▶ About this exercise
Exactly the lines from the one that contains "- It comes bundled" through the end of the material below are to be output, the first and last included.

▶ Dataset content
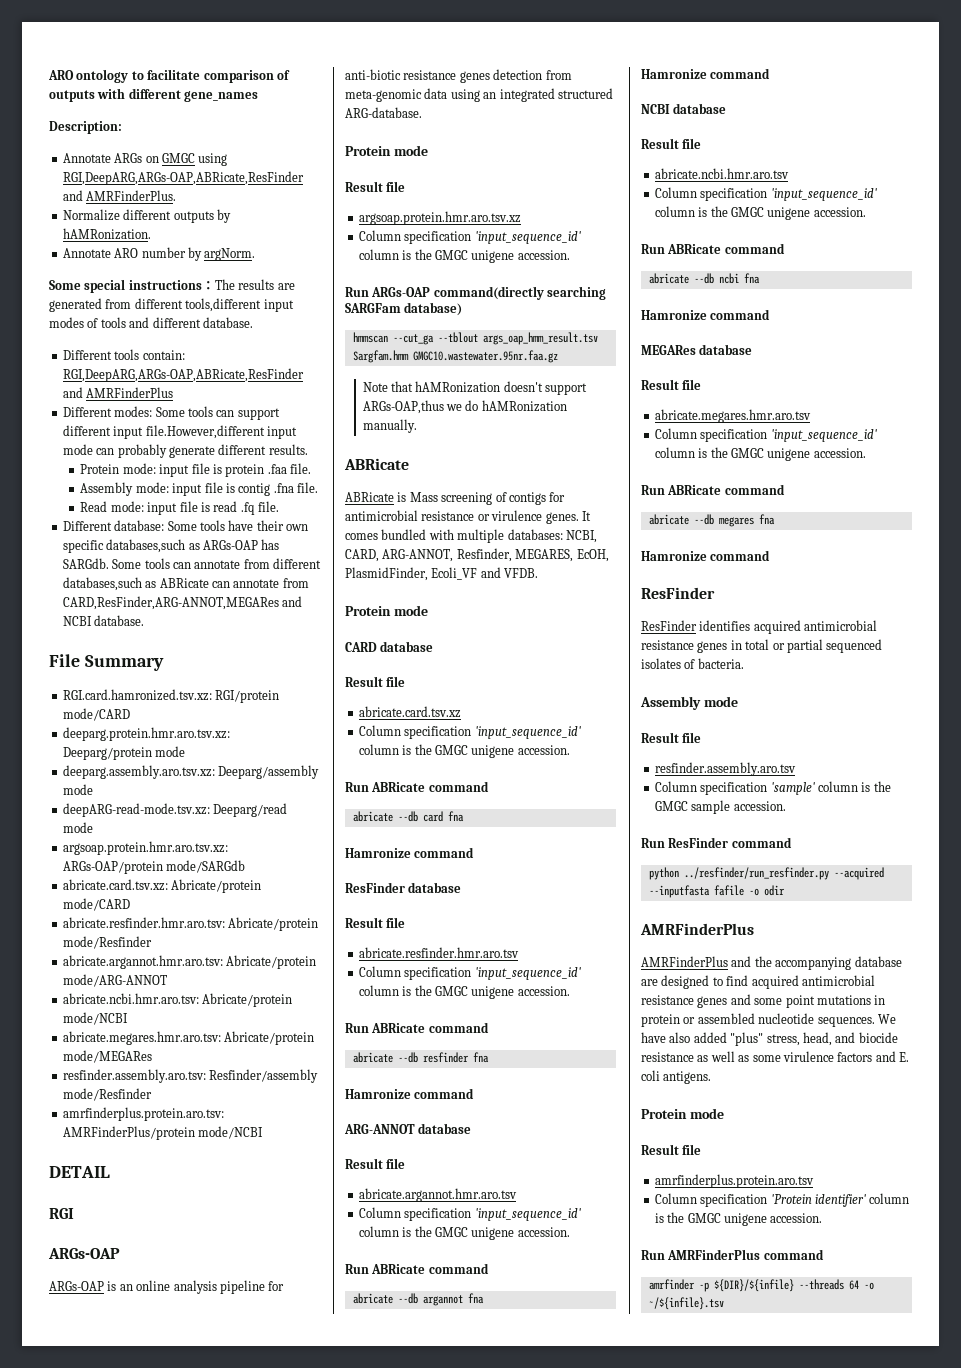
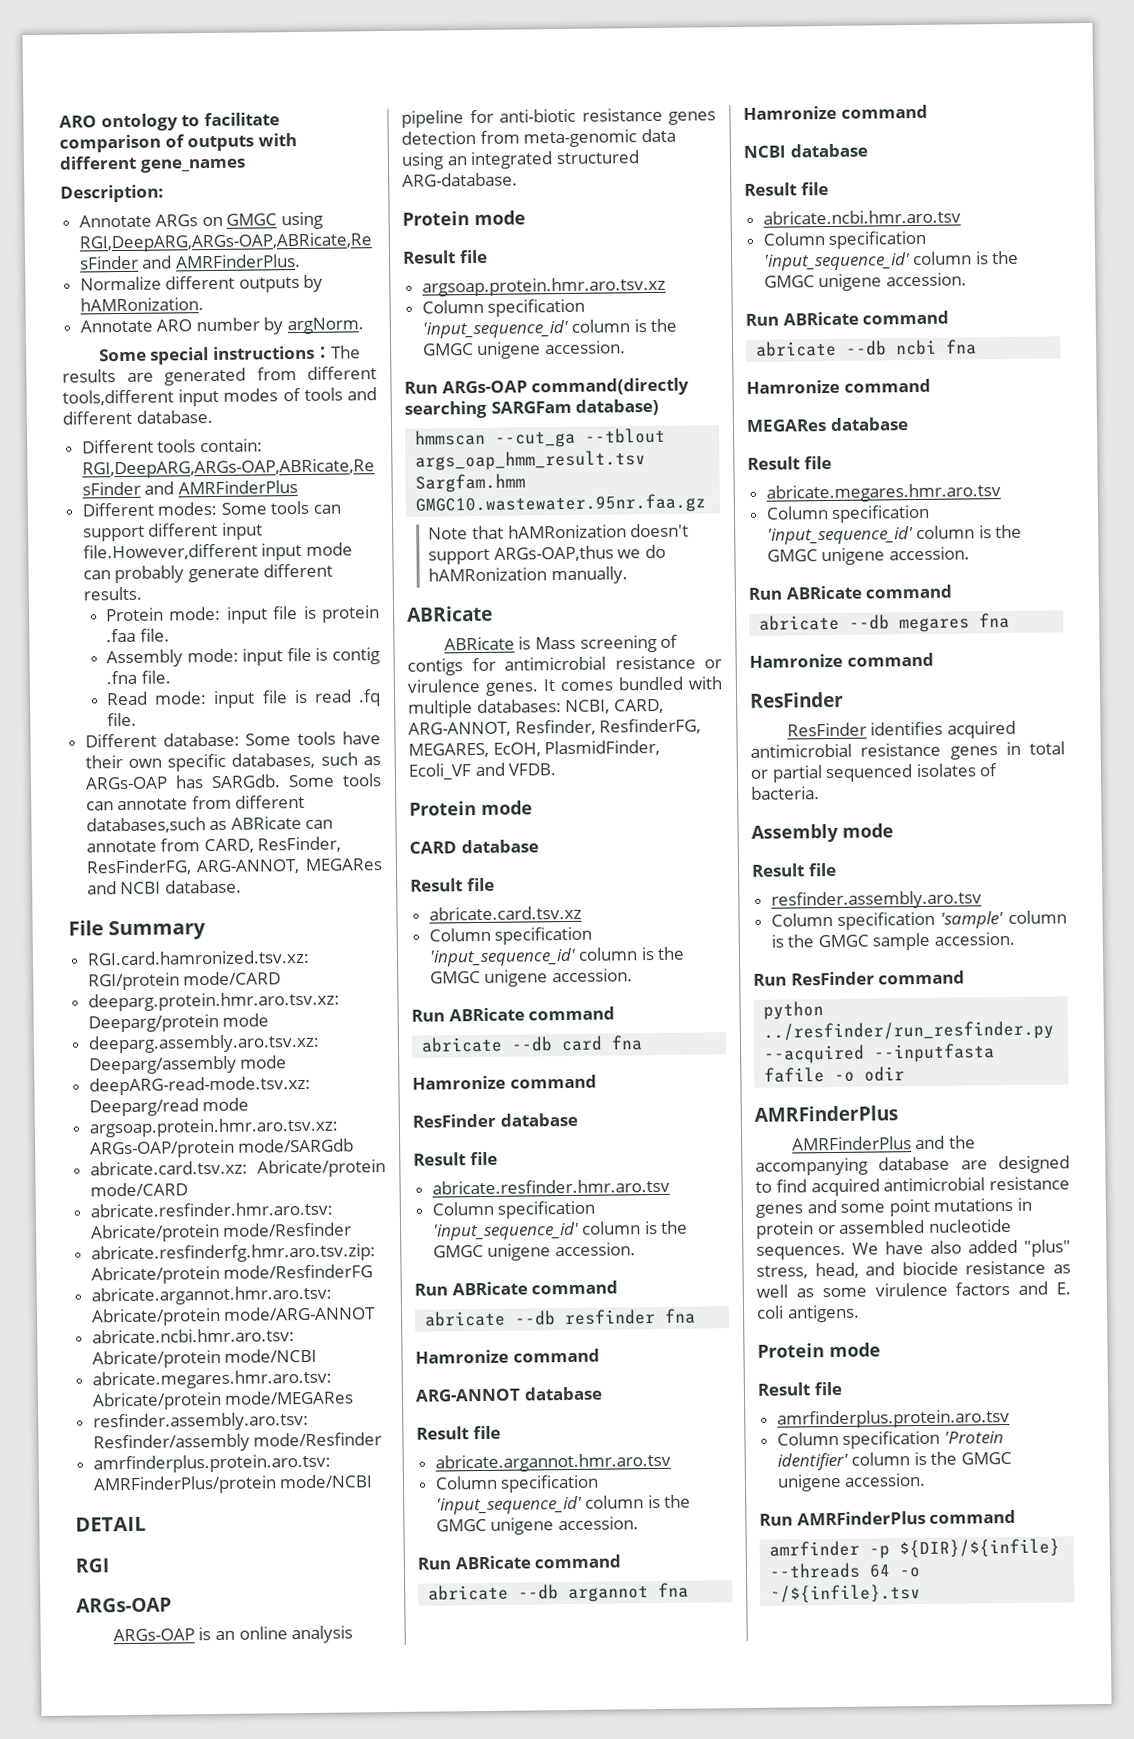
- Different database: Some tools have their own specific databases,such as ARGs-OAP has SARGdb.
+ Different database: Some tools have their own specific databases, such as ARGs-OAP has SARGdb.
- Some tools can annotate from different databases,such as ABRicate can annotate from CARD,ResFinder,ARG-ANNOT,MEGARes and NCBI database.
+ Some tools can annotate from different databases,such as ABRicate can annotate from CARD, ResFinder, ResFinderFG, ARG-ANNOT, MEGARes and NCBI database.
+ abricate.resfinderfg.hmr.aro.tsv.zip: Abricate/protein mode/ResfinderFG
- It comes bundled with multiple databases: NCBI, CARD, ARG-ANNOT, Resfinder, MEGARES, EcOH, PlasmidFinder, Ecoli_VF and VFDB.
+ It comes bundled with multiple databases: NCBI, CARD, ARG-ANNOT, Resfinder, ResfinderFG, MEGARES, EcOH, PlasmidFinder, Ecoli_VF and VFDB.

▶ Result for this task
- It comes bundled with multiple databases: NCBI, CARD, ARG-ANNOT, Resfinder, MEGARES, EcOH, PlasmidFinder, Ecoli_VF and VFDB.
+ It comes bundled with multiple databases: NCBI, CARD, ARG-ANNOT, Resfinder, ResfinderFG, MEGARES, EcOH, PlasmidFinder, Ecoli_VF and VFDB.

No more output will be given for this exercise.